Le organizzazioni segnalano, inoltre, gravi mancanze nel processo partecipativo, avviato in tempi ristretti e senza che sia stata data la possibilità di un confronto strutturato e approfondito. La consultazione è stata infatti avviata con grave ritardo, a ridosso delle scadenze comunitarie e non è stata fornita un’adeguata cornice analitica, riducendo così l’efficacia del coinvolgimento della società civile. Queste carenze hanno prodotto, secondo le organizzazioni, una bozza di piano frammentaria, non all’altezza delle reali necessità e complessità sociali e territoriali che dovrebbe affrontare e che rischia di sprecare le opportunità offerte dal Fondo sociale per il clima, voluto dalla UE.
Le proposte
Le proposte delle organizzazioni si sono concentrate, quindi, su alcune misure chiave nei settori dell’edilizia e dei trasporti. In particolare viene richiesto il rafforzamento delle misure di riqualificazione energetica degli edifici, anche attraverso un innalzamento degli obiettivi minimi di efficienza, coerentemente con le misure previste con gli obbiettivi della decarbonizzazione e una maggiore efficacia nella tutela delle fasce vulnerabili. Per le microimprese vulnerabili viene richiesta una revisione dei criteri di accesso, ritenuti imprecisi, e una maggiore efficacia nel perseguimento degli obbiettivi di decarbonizzazione mentre sul reddito energetico si richiede l’integrazione, tra le misure proposte, di sistemi di accumulo e l’estensione agli affittuari tra i destinatari dell’intervento.

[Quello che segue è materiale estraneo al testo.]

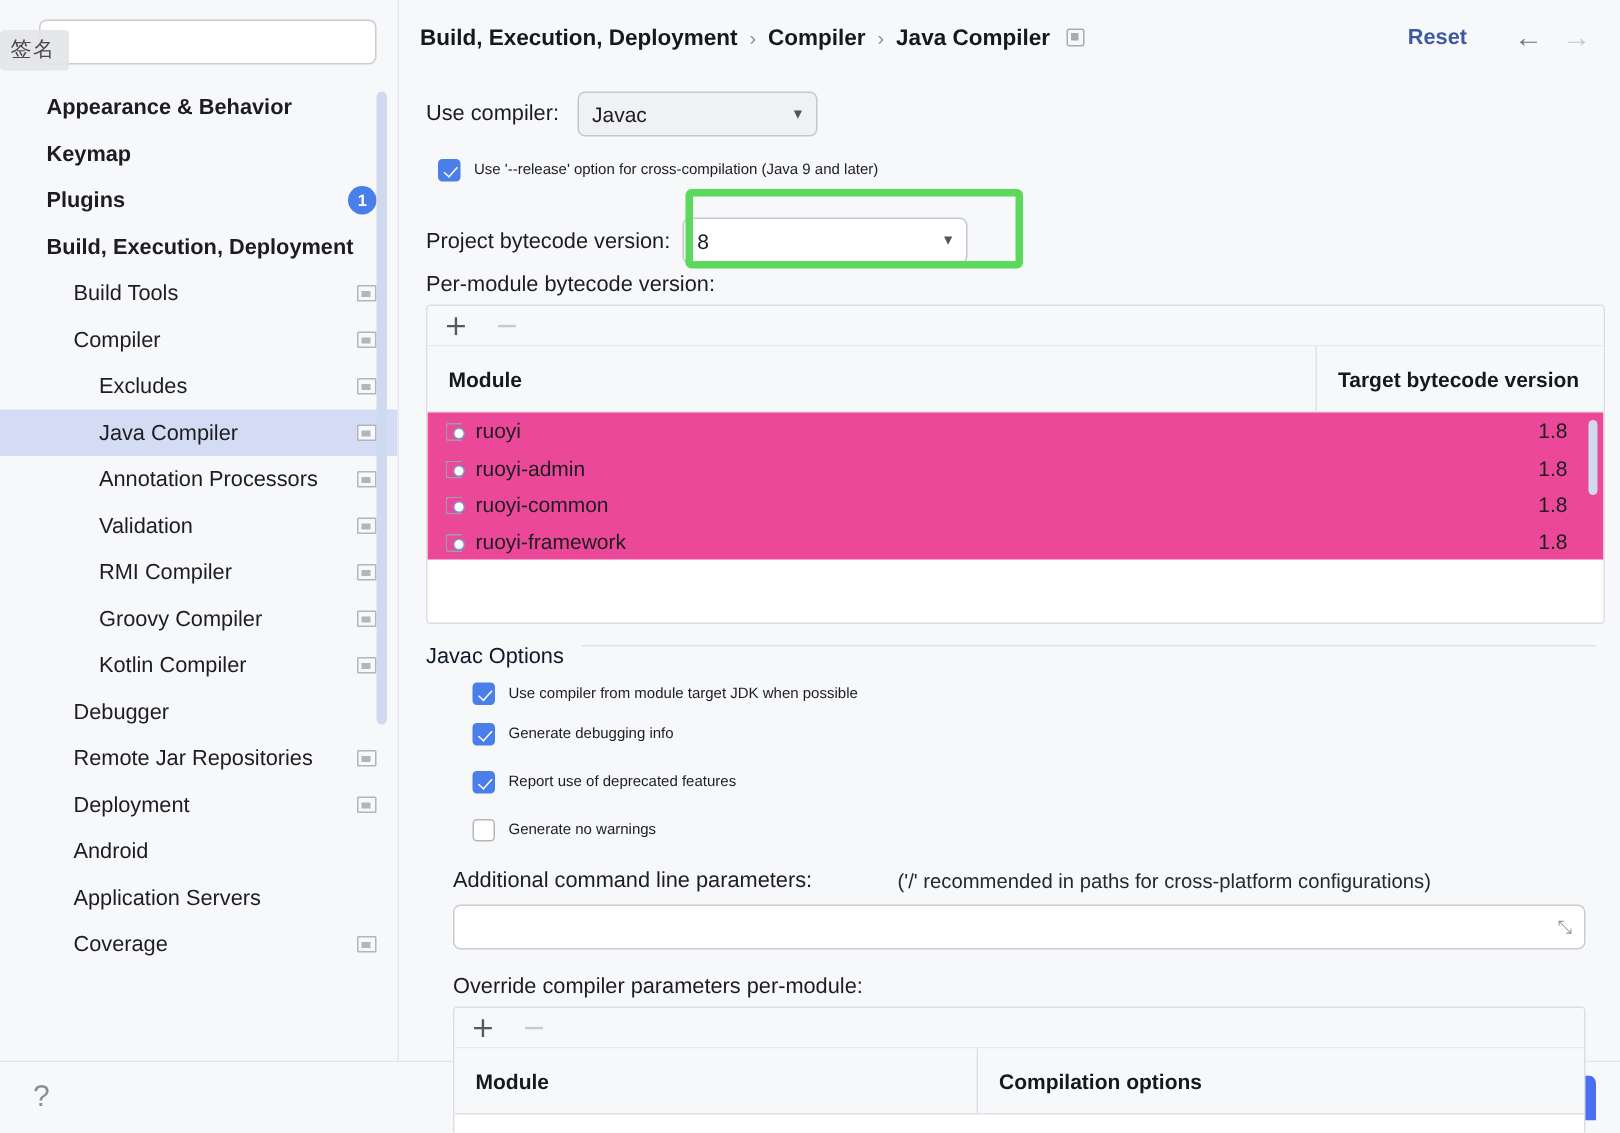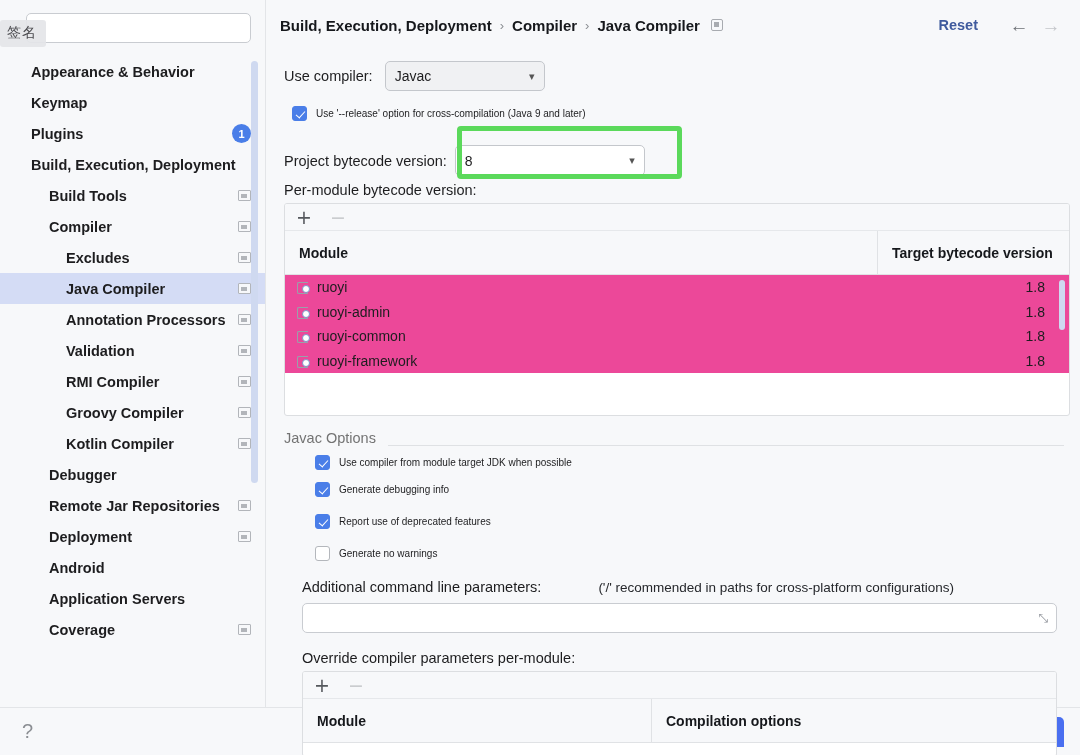"Build Tools" .nav-item.level1 { font-weight: bold -> normal }
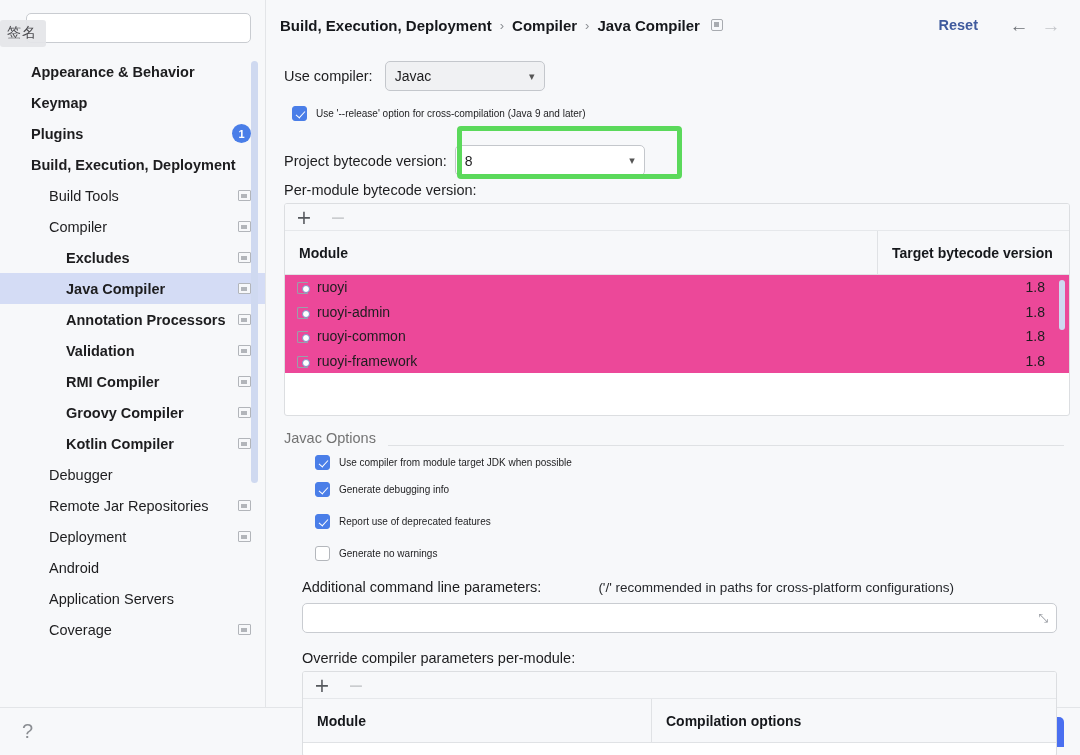"Excludes" .nav-item.level2 { font-weight: bold -> normal }
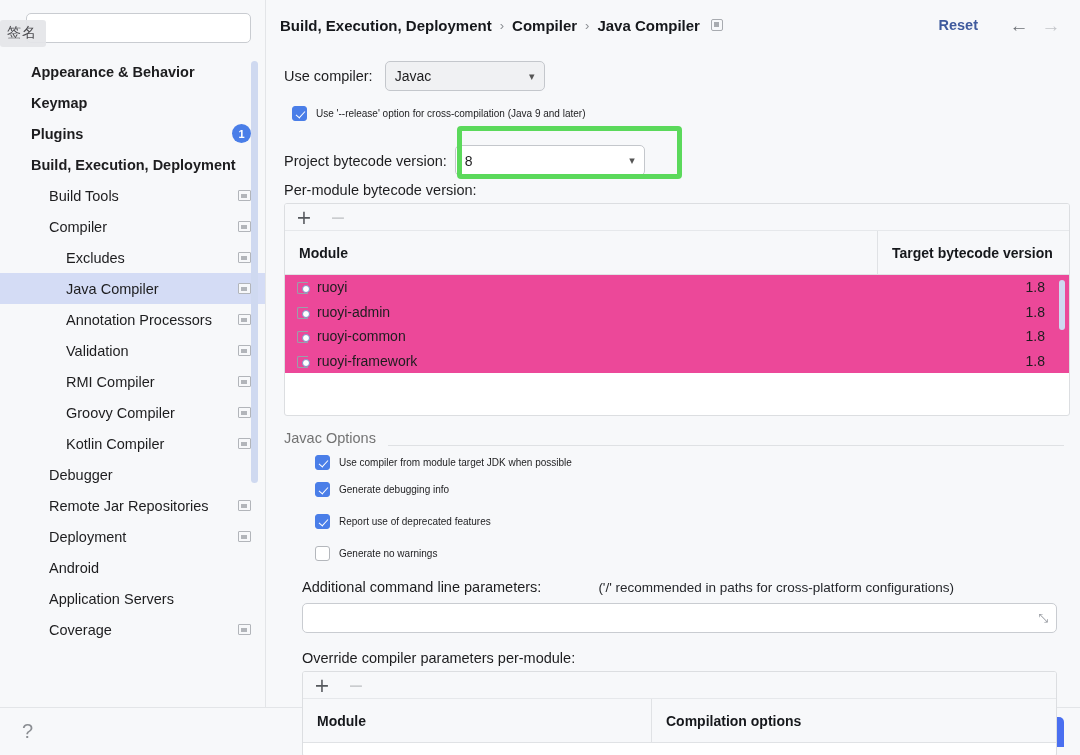"Javac Options" .section-hdr { align-items: flex-end -> flex-start; color: #737373 -> #0f172a }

Un’altra importante misura su cui intervengono le organizzazioni è quella del TED, il tutor per l’energia domestica che dovrebbe aiutare le famiglie vulnerabili a gestire l’impatto dei costi energetici, che sconta, nella formulazione attuale del Piano, di una impostazione eccessivamente tecnico-professionale, che andrebbe invece radicata nei territori di intervento, coinvolgendo le realtà istituzionali e sociali esistenti.
Infine nel settore trasporti, viene richiesta una revisione dei bonus per veicoli nuovi e usati, con maggiore attenzione verso i vulnerabili e alle caratteristiche territoriali e un rafforzamento della misura per il trasporto integrato attraverso un migliore coordinamento e una pianificazione efficace.
Le organizzazioni auspicano che la consultazione prosegua con un reale percorso di co-progettazione, volto a costruire politiche pubbliche strutturali e inclusive. Solo così sarà possibile garantire una transizione ecologica giusta, capace di ridurre le disuguaglianze e di proteggere le fasce più fragili della popolazione.